● What is expected
In the listing that follows, the range to quote begins at the line that has "[35,1246,135,1261] @RichardLitt. ->" and ends after the line that has "[88,1533,206,1545] Richard Littauer"; quote it verbatim and add nothing.

● Data for analysis
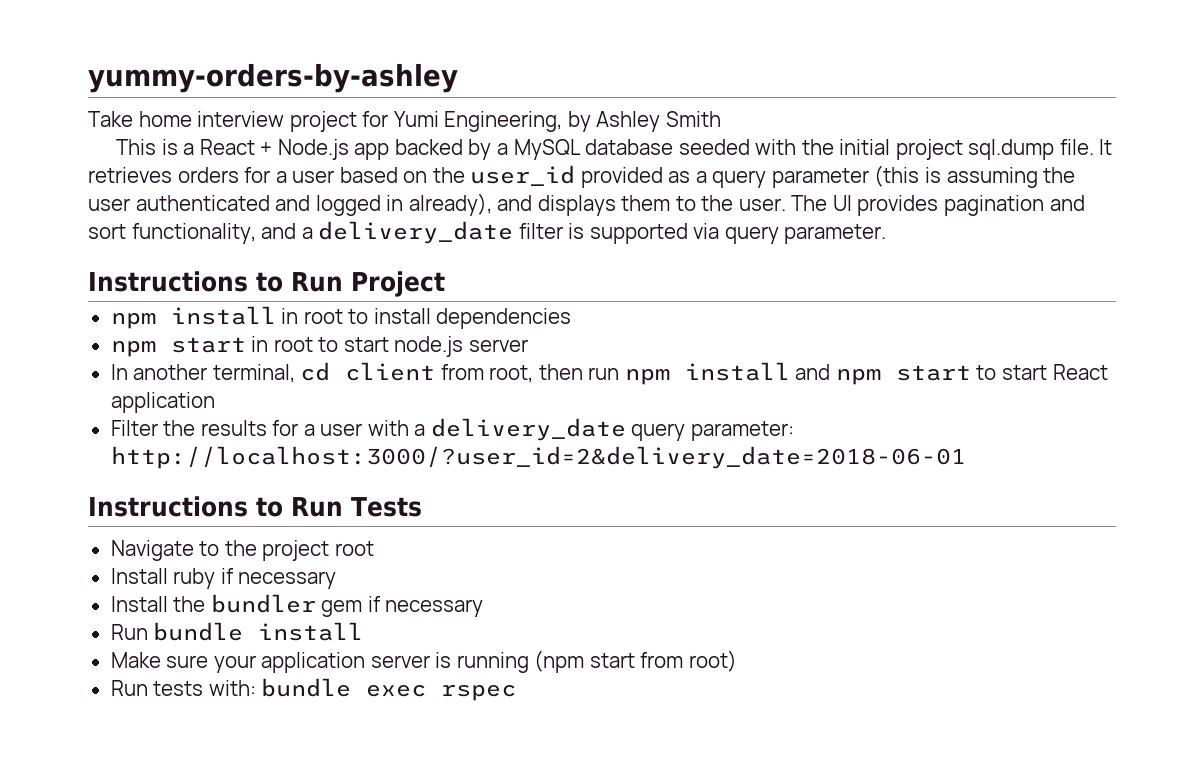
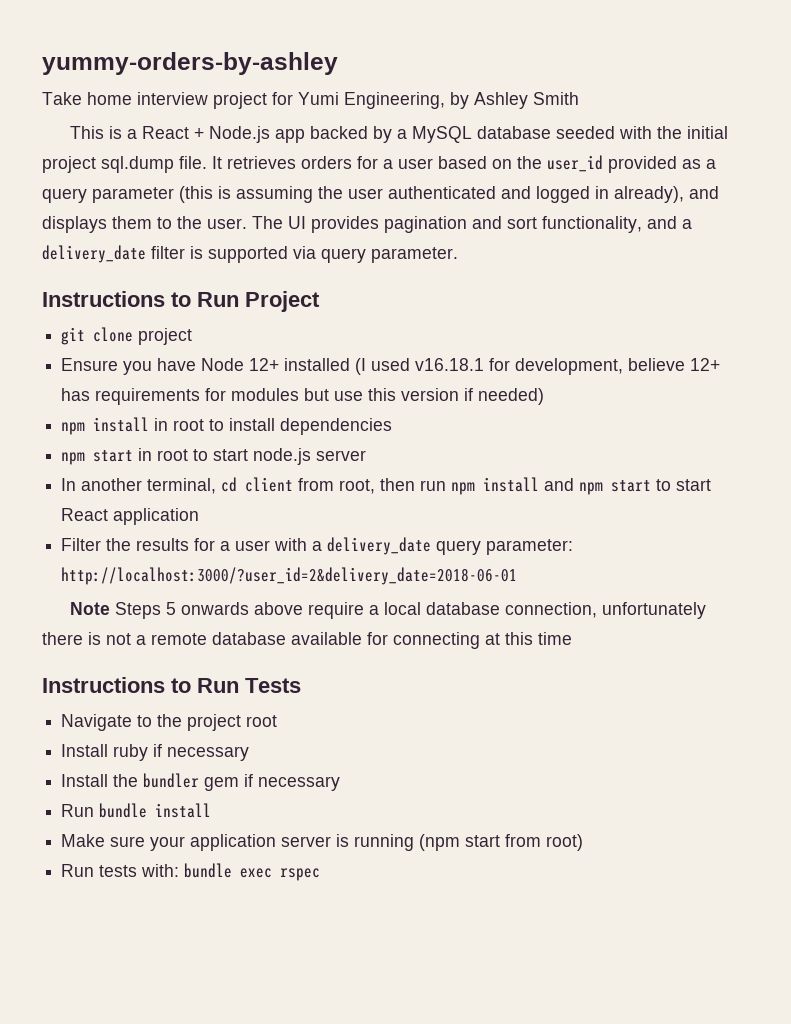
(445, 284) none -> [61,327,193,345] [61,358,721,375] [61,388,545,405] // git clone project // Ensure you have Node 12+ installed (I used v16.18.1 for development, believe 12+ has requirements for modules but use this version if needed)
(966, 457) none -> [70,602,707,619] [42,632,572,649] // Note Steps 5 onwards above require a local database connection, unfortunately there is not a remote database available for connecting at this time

--

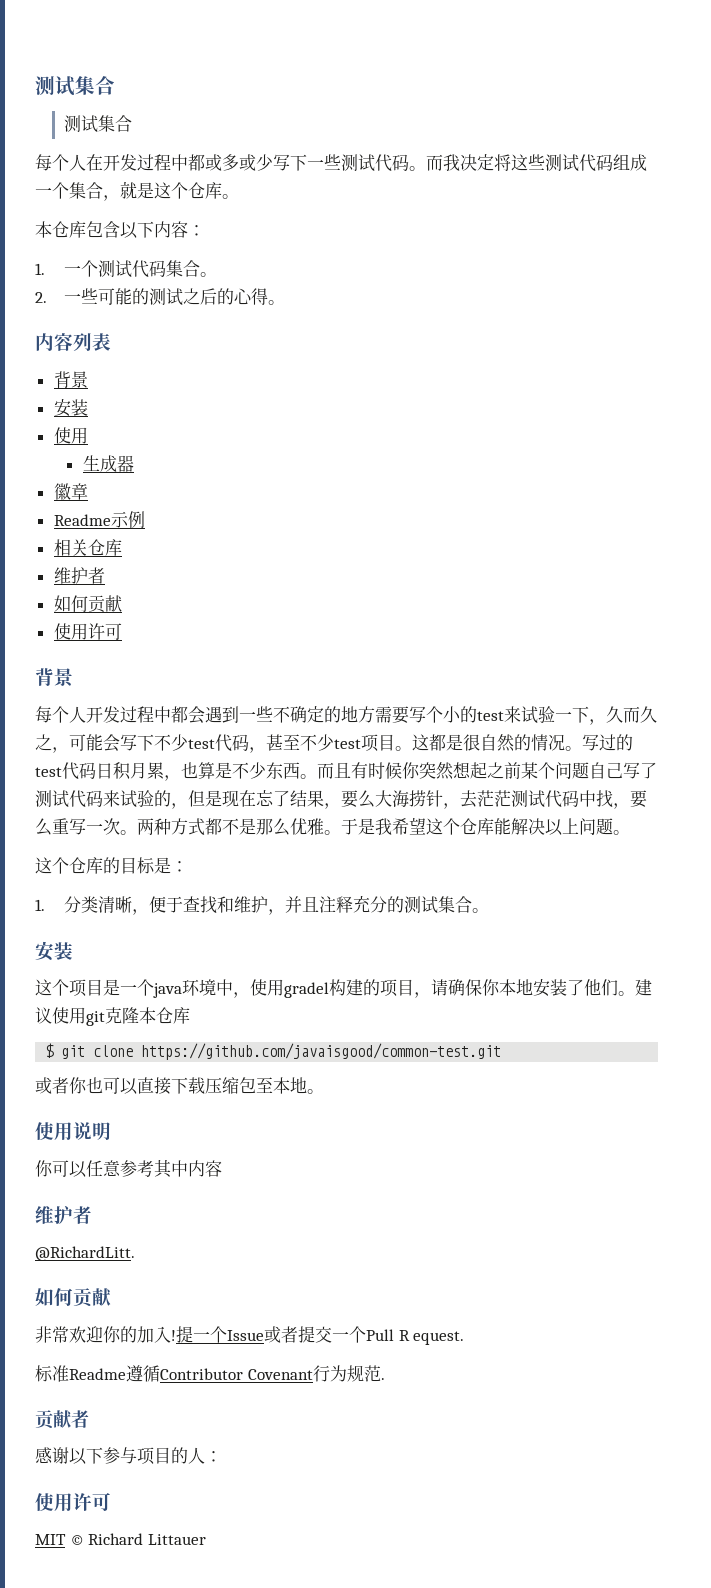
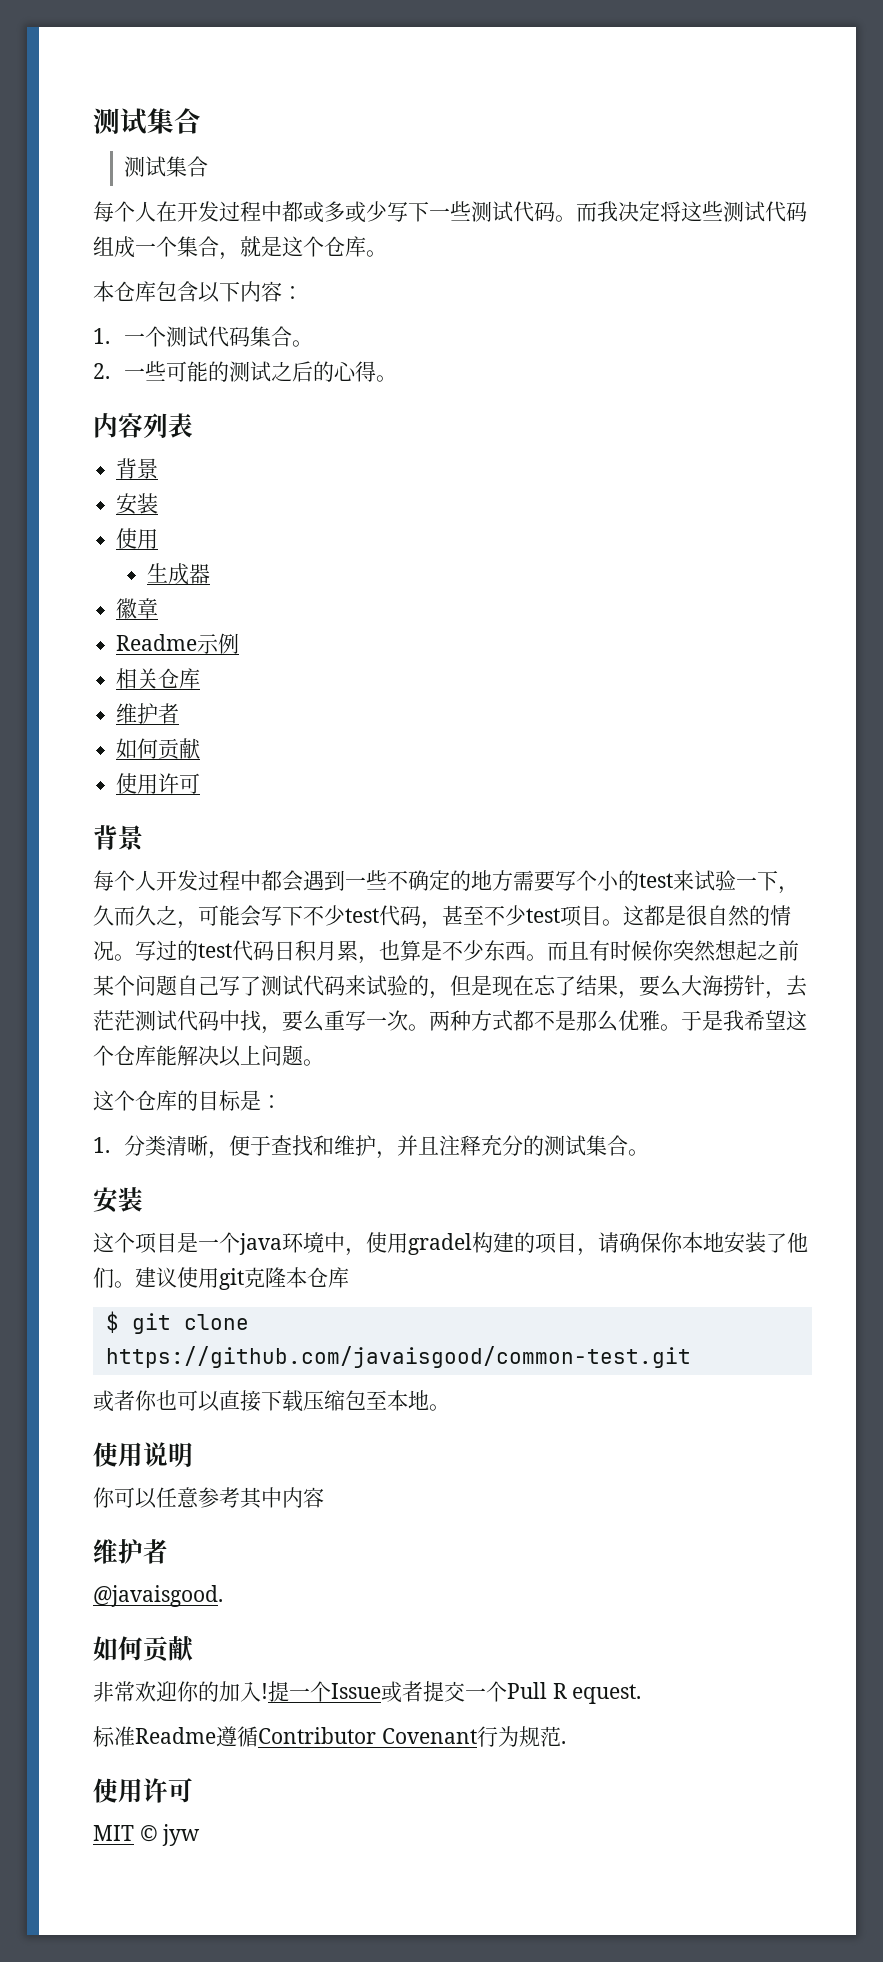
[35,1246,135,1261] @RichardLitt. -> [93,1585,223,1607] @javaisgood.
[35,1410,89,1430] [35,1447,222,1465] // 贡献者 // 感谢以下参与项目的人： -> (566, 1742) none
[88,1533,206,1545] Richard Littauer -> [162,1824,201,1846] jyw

● Answer
[35,1246,135,1261] @RichardLitt. -> [93,1585,223,1607] @javaisgood.
[35,1410,89,1430] [35,1447,222,1465] // 贡献者 // 感谢以下参与项目的人： -> (566, 1742) none
[88,1533,206,1545] Richard Littauer -> [162,1824,201,1846] jyw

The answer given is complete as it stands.